Dissertations, Theses, and Capstone Projects

Date of Degree

9-2021

Document Type

Dissertation

Degree Name

Ph.D.

Program

Psychology

Advisor

Justin Storbeck

Committee Members

Veronica Hinton

Kerstin Unger

Subject Categories

Clinical Psychology

Keywords

child physical abuse, child maltreatment, abuse

Abstract

Research conducted over the past 20 years has substantiated the serious, long-lasting impacts of child physical abuse (CPA) has on individuals, families, and society. Research has also suggested several appreciable risk factors for perpetration of CPA. Intergenerational transmission of abuse, described as the personal experience of abuse or neglect during childhood, is prominent in the literature as a predictor of subsequent perpetration of CPA. However, the majority of individuals who experience abuse in childhood do not subsequently engage in perpetration of child abuse as adults. As such, the literature has sought to investigate risk factors that mediate the relationship between experiencing and perpetrating CPA. Factors including trauma symptoms, childhood distress following abuse, and frequency of abuse, have been identified as mediators. Several other putative risk factors have been established, including low family social economic status, low parental age, experience of domestic violence in the home, parental psychopathology, and maladaptive cognitive styles.

Joel Milner’s social-information processing model (1993) describes a number of cognitive distortions, biases, and errors in emotion that may increase likelihood for perpetration of abuse. For example, this model suggests that individuals at high risk for perpetration of CPA may interpret their children’s behavior through a biased lens such that behavior is seen as more negative. Additionally, Milner’s model indicates that parents at high risk of perpetration of abuse may have deficits in their ability to identify children’s emotions and that low frustration tolerance may impact their ability to process their children’s behavior. This suggests that the interplay between poor ability to recognize and interpret children’s emotions paired with a tendency towards negative mood may be related to heightened risk to perpetrate CPA. This theory highlights a cognitive style similar to that often seen in individual with depression and, more broadly, psychopathology.

The present study seeks to further this theory by investigating the relationship between state emotion, emotion regulation skills, and potential for perpetration of CPA in a diverse sample of undergraduate students (N = 78). Risk for perpetration of CPA was assessed using the Child Abuse Potential Inventory (CAP; Milner, 1986). The CPA has been well-established in the literature and has high sensitivity and specificity in identifying individuals at high- vs. low-risk for perpetration of CPA. This study compared individuals determined to be at high- versus low-risk for perpetration of CPA, as defined by the CAP, on self-report of emotion regulation and state emotion, and whether this relationship was influenced by presentation of a frustration condition. This study aimed to combine known predictors of CPA and the effect of a frustrating stressor to understand the relationship between state emotion, emotion regulation, and risk for perpetration of CPA.

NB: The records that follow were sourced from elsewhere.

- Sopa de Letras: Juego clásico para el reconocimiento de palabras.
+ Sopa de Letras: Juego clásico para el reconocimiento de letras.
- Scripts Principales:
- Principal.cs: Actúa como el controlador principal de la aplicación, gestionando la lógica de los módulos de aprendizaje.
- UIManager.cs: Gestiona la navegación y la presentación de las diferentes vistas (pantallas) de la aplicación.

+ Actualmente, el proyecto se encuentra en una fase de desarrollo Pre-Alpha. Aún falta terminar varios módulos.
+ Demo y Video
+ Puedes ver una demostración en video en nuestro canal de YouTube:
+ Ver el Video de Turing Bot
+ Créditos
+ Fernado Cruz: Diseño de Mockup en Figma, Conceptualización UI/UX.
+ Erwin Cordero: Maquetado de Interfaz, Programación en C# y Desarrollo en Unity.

Hypotheses of the current study were that individuals at high risk for perpetration of CPA and individuals in the frustration condition would have more negative emotions and fewer positive emotions than those at low risk for perpetration of CPA, and those in the no-frustration condition. I also hypothesized that an interaction would emerge between the two such that those at high risk for perpetration of CPA who experienced the frustration condition would endorse the highest level of negative state emotions and the lowest level of positive state emotions. Regarding perceived emotion regulation abilities, I hypothesized that those at high-risk for perpetration of child abuse and those in the frustration condition would perceive themselves to be poorer at regulating their emotions than those in the at low risk for perpetration of CPA and those in the no-frustration condition. I similarly hypothesized that an interaction would emerge such that those at high-risk for perpetration of CPA who were in the frustration group would result in report of lowest perceived ability to use adaptive coping strategies and highest tendency towards use of poor emotion regulation strategies.

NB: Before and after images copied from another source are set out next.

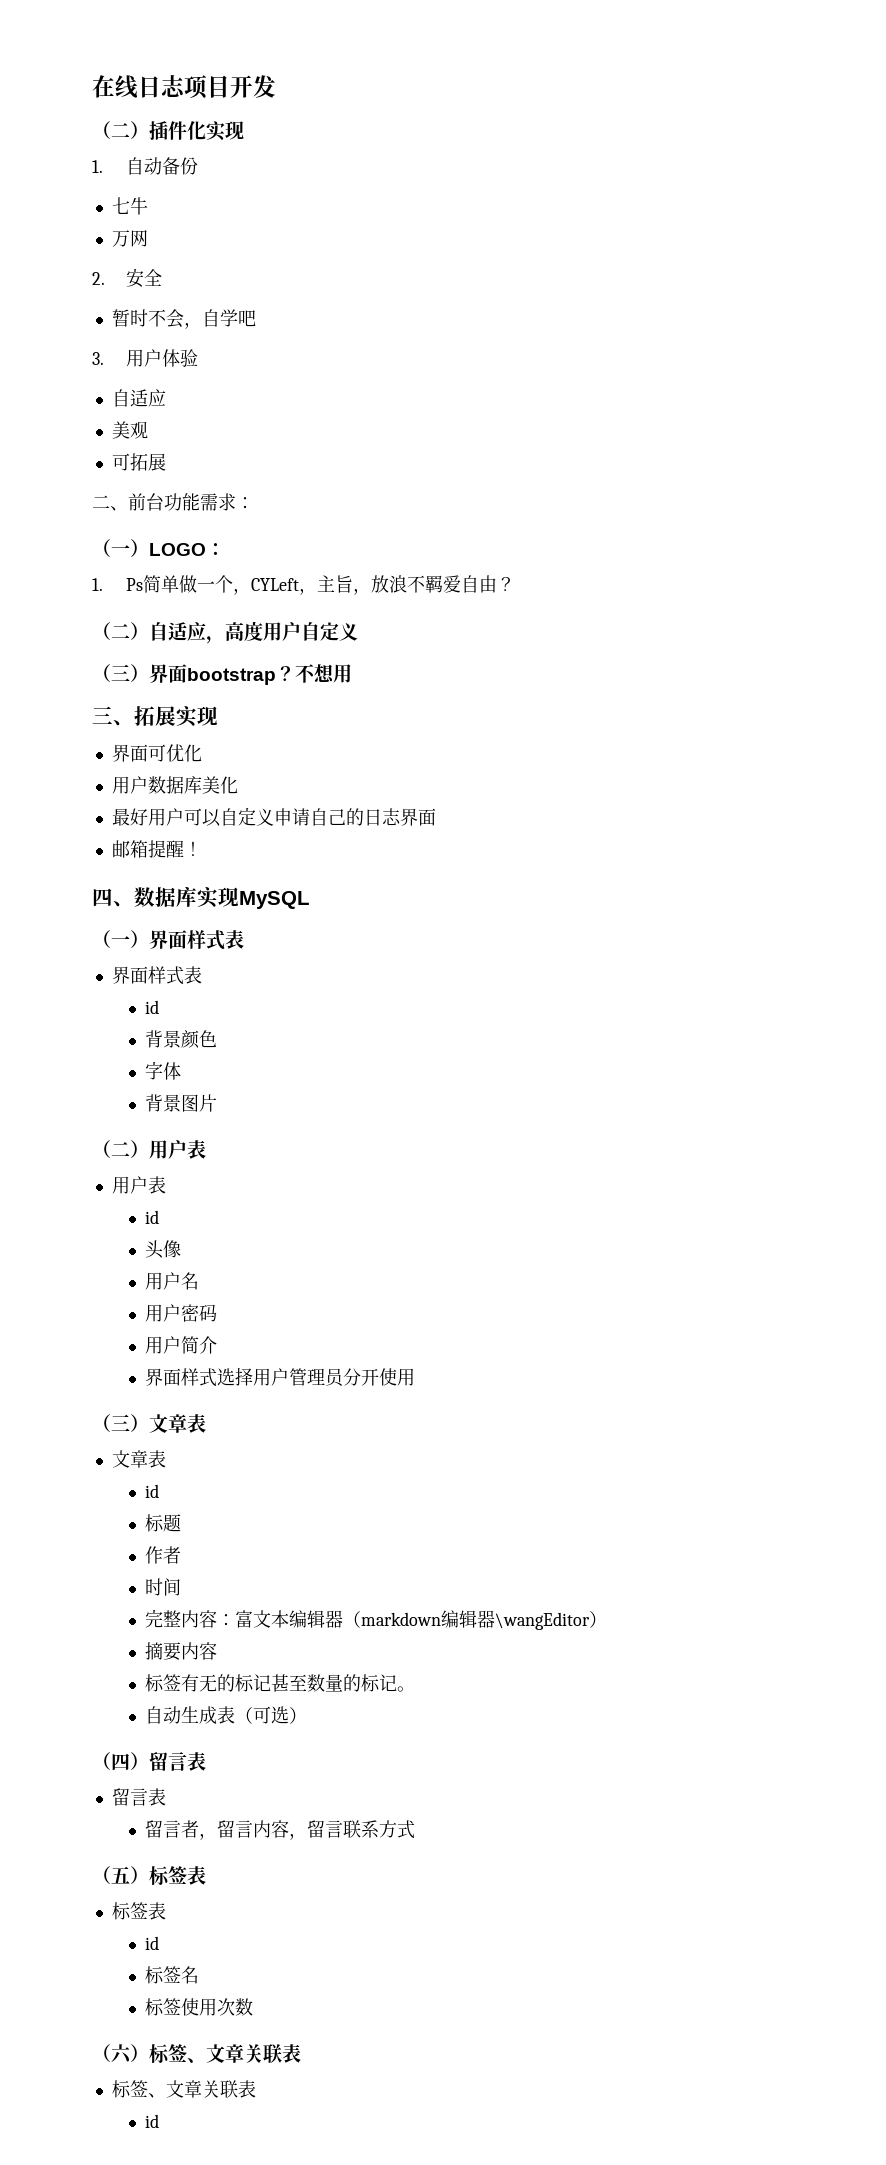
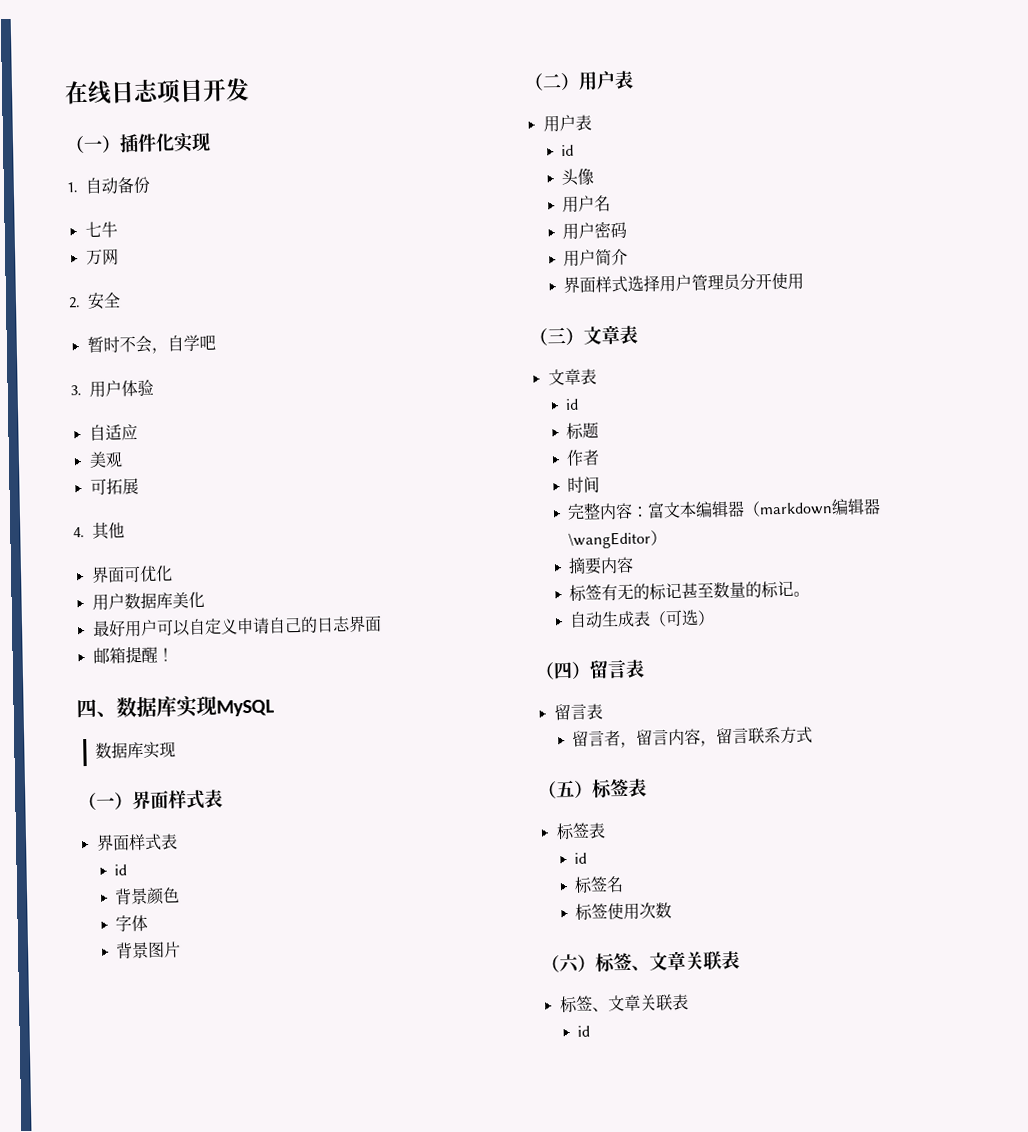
- （二）插件化实现
+ （一）插件化实现
- 二、前台功能需求：
- （一）LOGO：
- 1. Ps简单做一个，CYLeft，主旨，放浪不羁爱自由？
- （二）自适应，高度用户自定义
- （三）界面bootstrap？不想用
- 三、拓展实现
+ 4.其他
  四、数据库实现MySQL
+ 数据库实现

Findings revealed that participants at high-risk for perpetration of CPA endorsed significantly lower levels of positive affective states and significantly higher levels of negative affective states than individuals at low risk for perpetration of CPA. Neither state anxiety nor state anger were related to propensity to perpetrate CPA. A main effect for frustration was not found and an interaction between risk for perpetration of CPA and frustration did not emerge.

A main effect emerged for risk of perpetration of CPA on emotion regulation such that those at high risk for CPA endorsed use of significantly more maladaptive emotion regulation and significantly fewer adaptive coping strategies. With regard to frustration, individuals in the control condition reported a significantly greater perceived ability to suppress positive emotions than those in the frustration condition; other measures of perceived emotion regulation strategies did not significantly differ between groups. A significant interaction between risk for perpetration of CPA and frustration on perceived use of emotion regulation strategies failed to emerge.

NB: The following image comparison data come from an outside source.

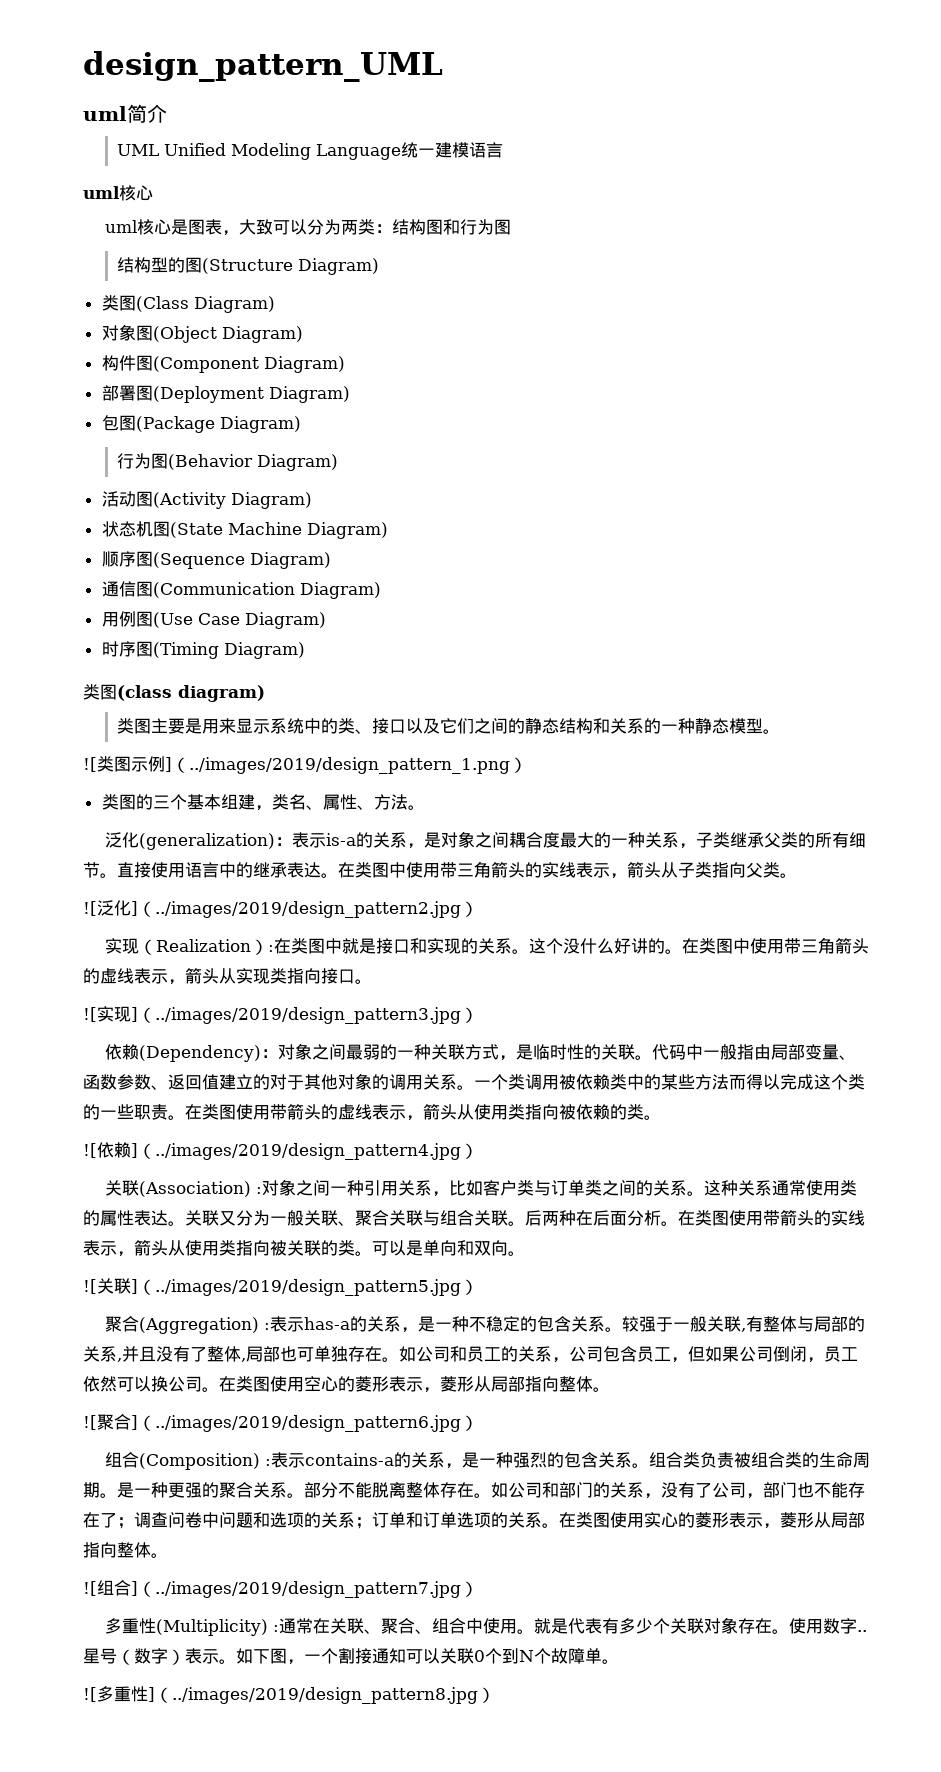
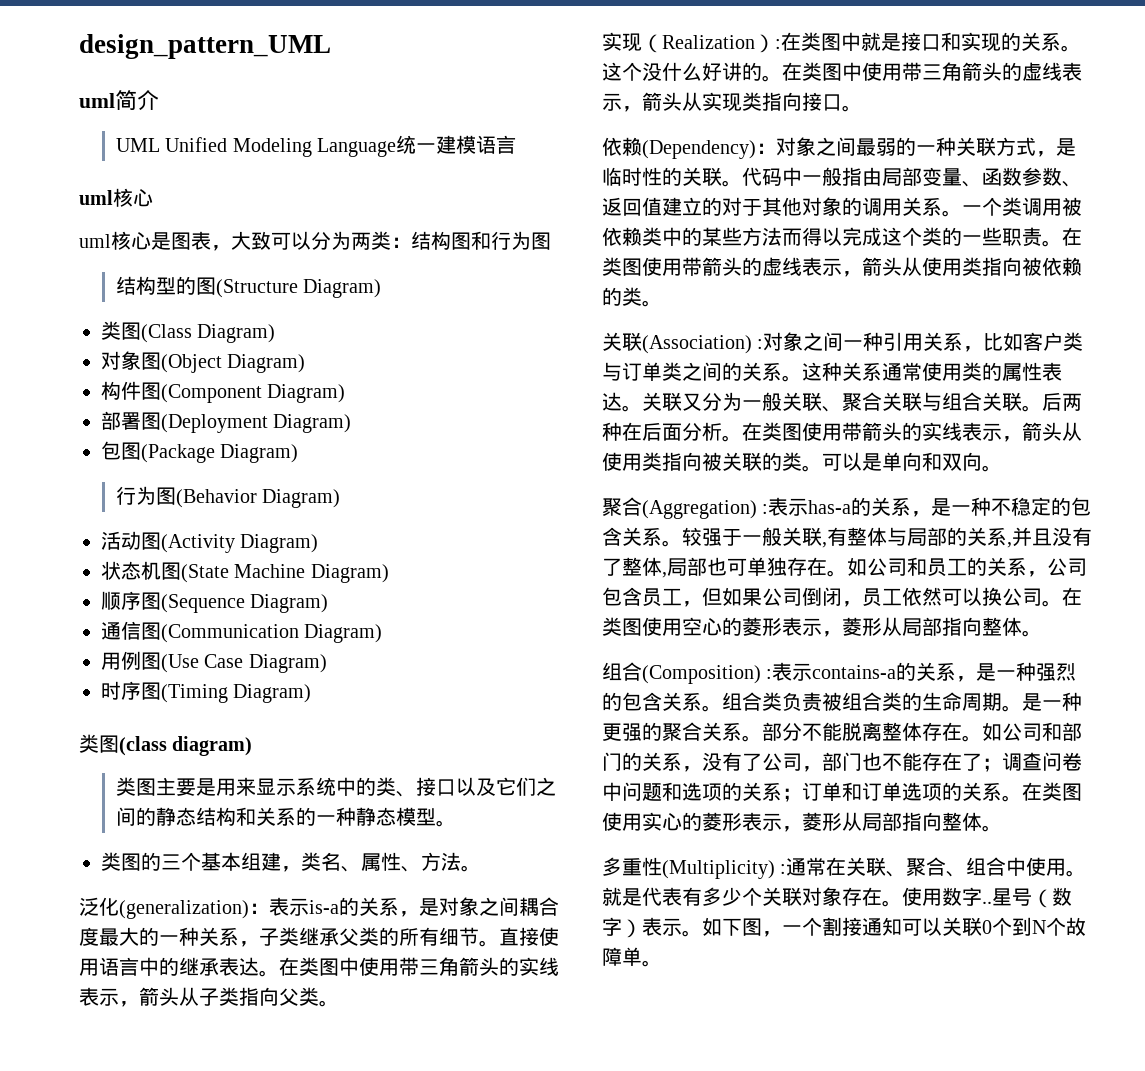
- ![类图示例]（../images/2019/design_pattern_1.png）
- ![泛化]（../images/2019/design_pattern2.jpg）
- ![实现]（../images/2019/design_pattern3.jpg）
- ![依赖]（../images/2019/design_pattern4.jpg）
- ![关联]（../images/2019/design_pattern5.jpg）
- ![聚合]（../images/2019/design_pattern6.jpg）
- ![组合]（../images/2019/design_pattern7.jpg）
- ![多重性]（../images/2019/design_pattern8.jpg）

An appreciable limitation of the present study was the failure of the frustration-induction paradigm to elicit feelings of frustration in the participants. Thus, the results must be considered with this caveat in mind. Nevertheless, the results of the present study suggest that deficits in emotion regulation may underlie risk for perpetration of CPA and thus may be a target of intervention aimed to prevent child abuse perpetration.